[INPUT DATA — start]

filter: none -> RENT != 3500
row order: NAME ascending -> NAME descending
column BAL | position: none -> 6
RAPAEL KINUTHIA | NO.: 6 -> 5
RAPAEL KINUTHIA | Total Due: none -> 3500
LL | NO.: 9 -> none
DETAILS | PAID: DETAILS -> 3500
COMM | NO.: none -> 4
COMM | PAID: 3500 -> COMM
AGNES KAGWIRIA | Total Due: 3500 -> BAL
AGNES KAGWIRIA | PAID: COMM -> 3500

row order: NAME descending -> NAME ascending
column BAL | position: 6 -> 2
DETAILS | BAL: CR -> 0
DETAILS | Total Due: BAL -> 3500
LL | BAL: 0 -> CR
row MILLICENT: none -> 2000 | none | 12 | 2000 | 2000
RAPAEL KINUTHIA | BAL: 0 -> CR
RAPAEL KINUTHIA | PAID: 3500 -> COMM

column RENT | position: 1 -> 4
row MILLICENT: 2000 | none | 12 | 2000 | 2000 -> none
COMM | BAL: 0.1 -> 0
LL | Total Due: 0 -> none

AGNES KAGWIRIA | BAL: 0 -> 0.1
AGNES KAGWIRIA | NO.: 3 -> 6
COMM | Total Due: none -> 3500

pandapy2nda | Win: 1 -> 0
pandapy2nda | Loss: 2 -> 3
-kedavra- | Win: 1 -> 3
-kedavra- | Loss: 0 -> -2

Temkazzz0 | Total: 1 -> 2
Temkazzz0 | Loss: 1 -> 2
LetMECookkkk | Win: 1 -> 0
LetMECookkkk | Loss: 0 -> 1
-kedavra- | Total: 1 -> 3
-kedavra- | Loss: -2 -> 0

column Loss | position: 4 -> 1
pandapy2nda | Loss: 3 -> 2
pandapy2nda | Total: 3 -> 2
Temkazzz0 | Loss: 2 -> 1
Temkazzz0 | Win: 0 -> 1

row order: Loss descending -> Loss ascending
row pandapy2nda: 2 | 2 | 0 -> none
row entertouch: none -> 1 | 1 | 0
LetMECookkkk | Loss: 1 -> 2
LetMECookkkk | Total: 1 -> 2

[INPUT DATA — finish]

## [TASK DIRECTIONS]
Restate the entries above, keeping every word intact.

## [OUTPUT OF THE TASK]
filter: none -> RENT != 3500
row order: NAME ascending -> NAME descending
column BAL | position: none -> 6
RAPAEL KINUTHIA | NO.: 6 -> 5
RAPAEL KINUTHIA | Total Due: none -> 3500
LL | NO.: 9 -> none
DETAILS | PAID: DETAILS -> 3500
COMM | NO.: none -> 4
COMM | PAID: 3500 -> COMM
AGNES KAGWIRIA | Total Due: 3500 -> BAL
AGNES KAGWIRIA | PAID: COMM -> 3500

row order: NAME descending -> NAME ascending
column BAL | position: 6 -> 2
DETAILS | BAL: CR -> 0
DETAILS | Total Due: BAL -> 3500
LL | BAL: 0 -> CR
row MILLICENT: none -> 2000 | none | 12 | 2000 | 2000
RAPAEL KINUTHIA | BAL: 0 -> CR
RAPAEL KINUTHIA | PAID: 3500 -> COMM

column RENT | position: 1 -> 4
row MILLICENT: 2000 | none | 12 | 2000 | 2000 -> none
COMM | BAL: 0.1 -> 0
LL | Total Due: 0 -> none

AGNES KAGWIRIA | BAL: 0 -> 0.1
AGNES KAGWIRIA | NO.: 3 -> 6
COMM | Total Due: none -> 3500

pandapy2nda | Win: 1 -> 0
pandapy2nda | Loss: 2 -> 3
-kedavra- | Win: 1 -> 3
-kedavra- | Loss: 0 -> -2

Temkazzz0 | Total: 1 -> 2
Temkazzz0 | Loss: 1 -> 2
LetMECookkkk | Win: 1 -> 0
LetMECookkkk | Loss: 0 -> 1
-kedavra- | Total: 1 -> 3
-kedavra- | Loss: -2 -> 0

column Loss | position: 4 -> 1
pandapy2nda | Loss: 3 -> 2
pandapy2nda | Total: 3 -> 2
Temkazzz0 | Loss: 2 -> 1
Temkazzz0 | Win: 0 -> 1

row order: Loss descending -> Loss ascending
row pandapy2nda: 2 | 2 | 0 -> none
row entertouch: none -> 1 | 1 | 0
LetMECookkkk | Loss: 1 -> 2
LetMECookkkk | Total: 1 -> 2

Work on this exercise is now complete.